Skip the images and repeat every entry word for word.

(Revision tracking records)
● ● ● ● ●
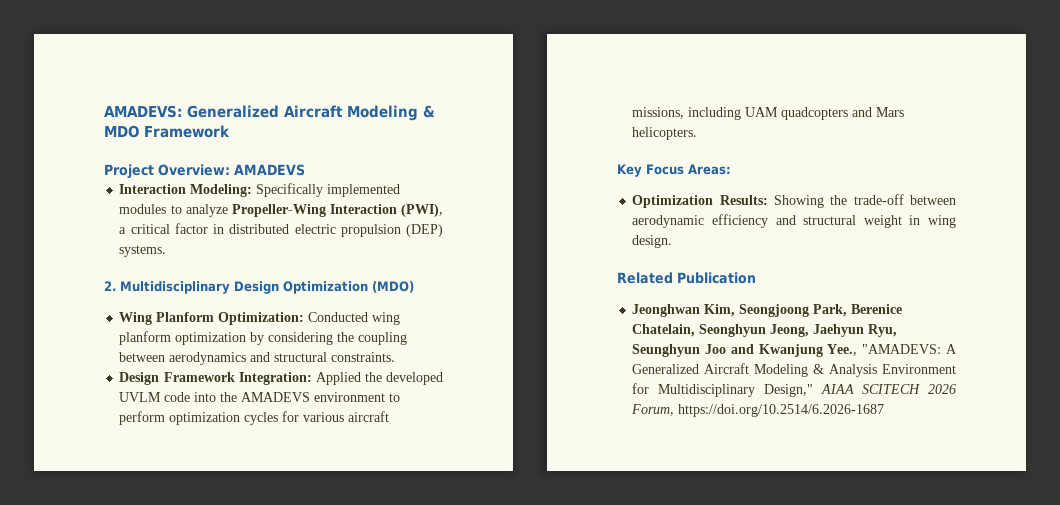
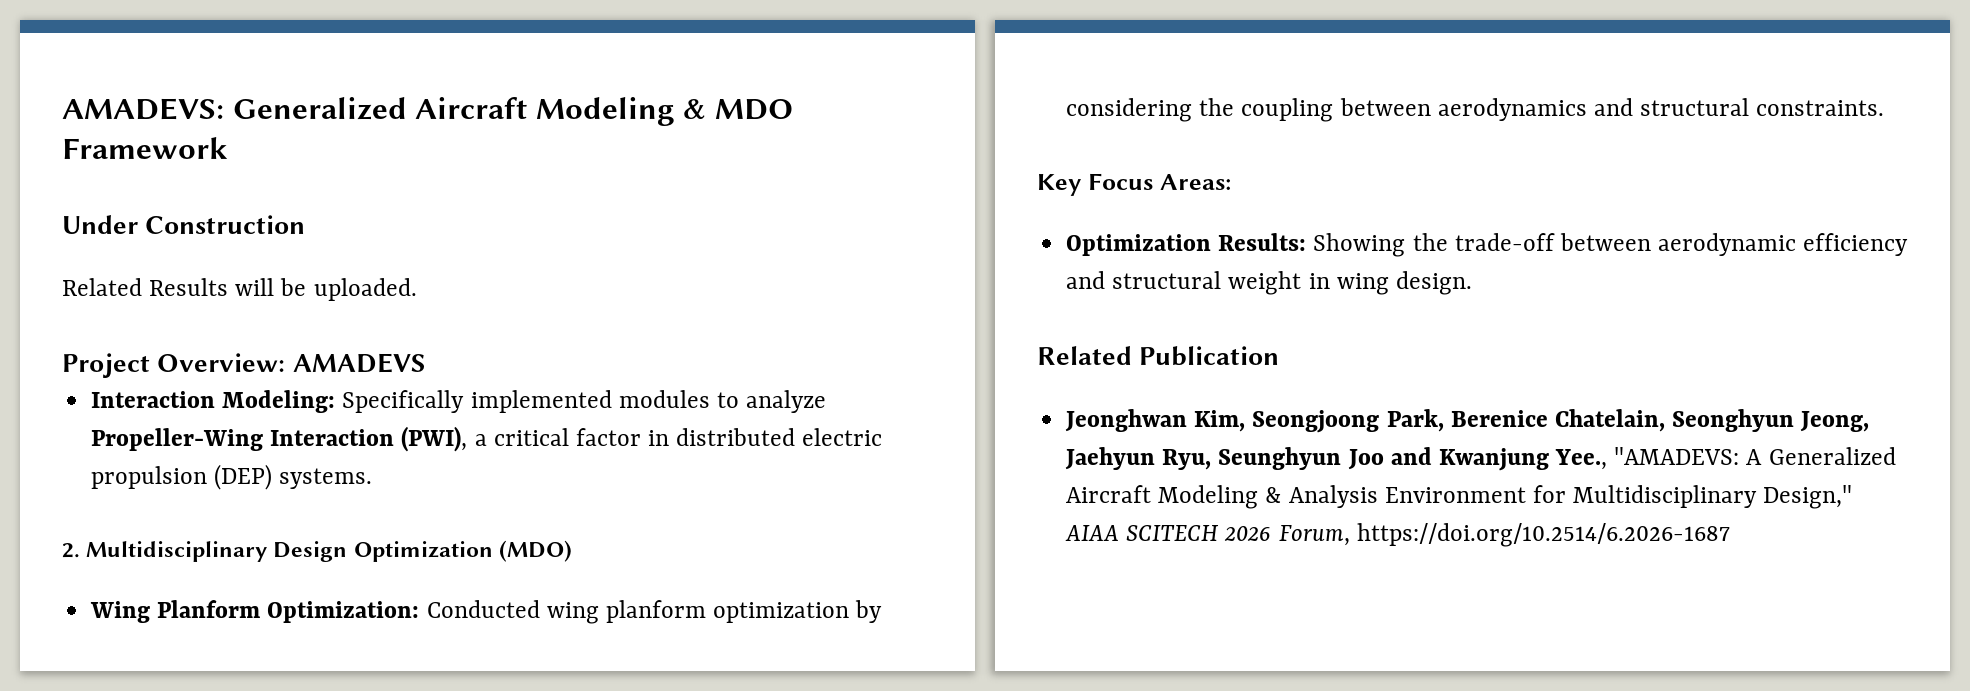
+ Under Construction
+ Related Results will be uploaded.
- Design Framework Integration: Applied the developed UVLM code into the AMADEVS environment to perform optimization cycles for various aircraft missions, including UAM quadcopters and Mars helicopters.

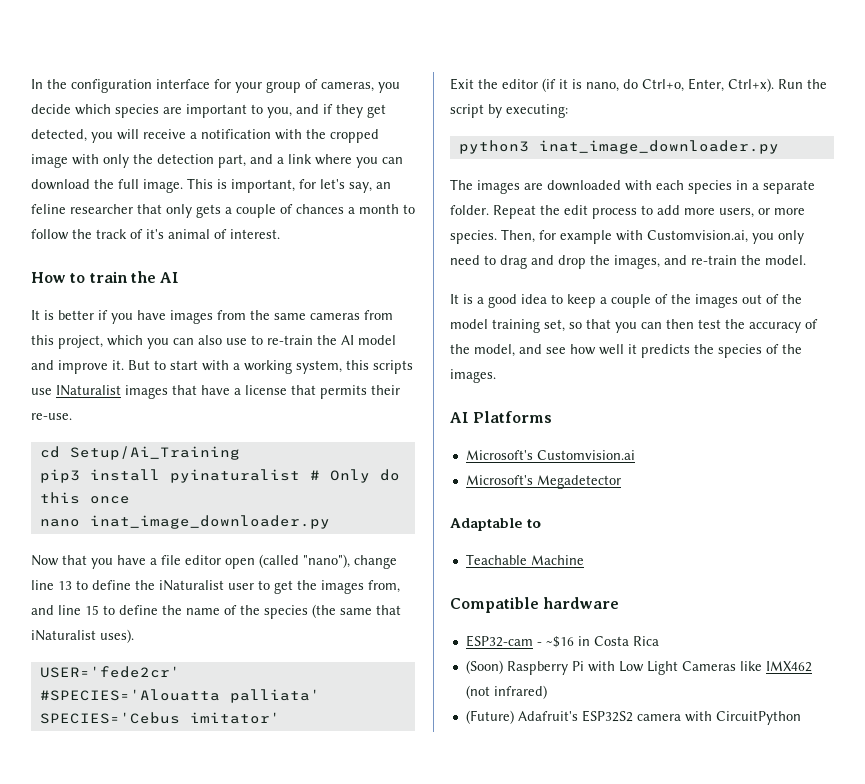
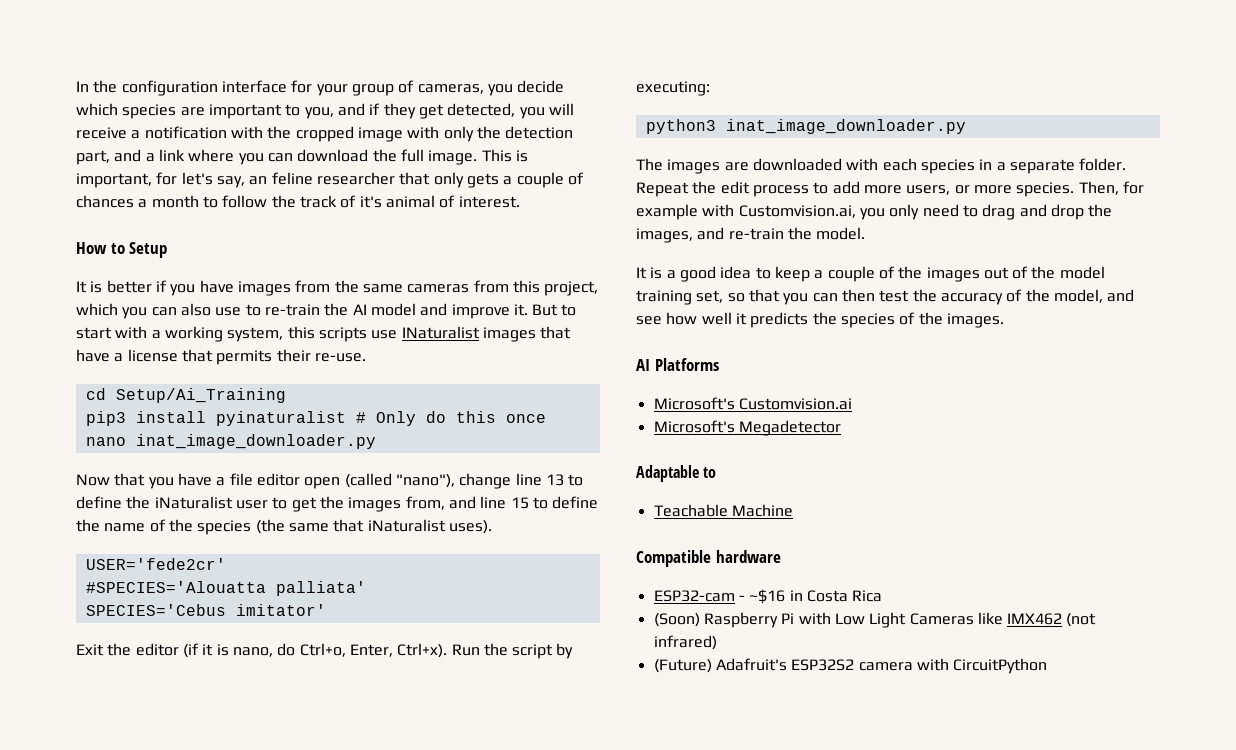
- How to train the AI
+ How to Setup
● ● ● ● ●
# RESPONSE
+ Under Construction
+ Related Results will be uploaded.
- Design Framework Integration: Applied the developed UVLM code into the AMADEVS environment to perform optimization cycles for various aircraft missions, including UAM quadcopters and Mars helicopters.

- How to train the AI
+ How to Setup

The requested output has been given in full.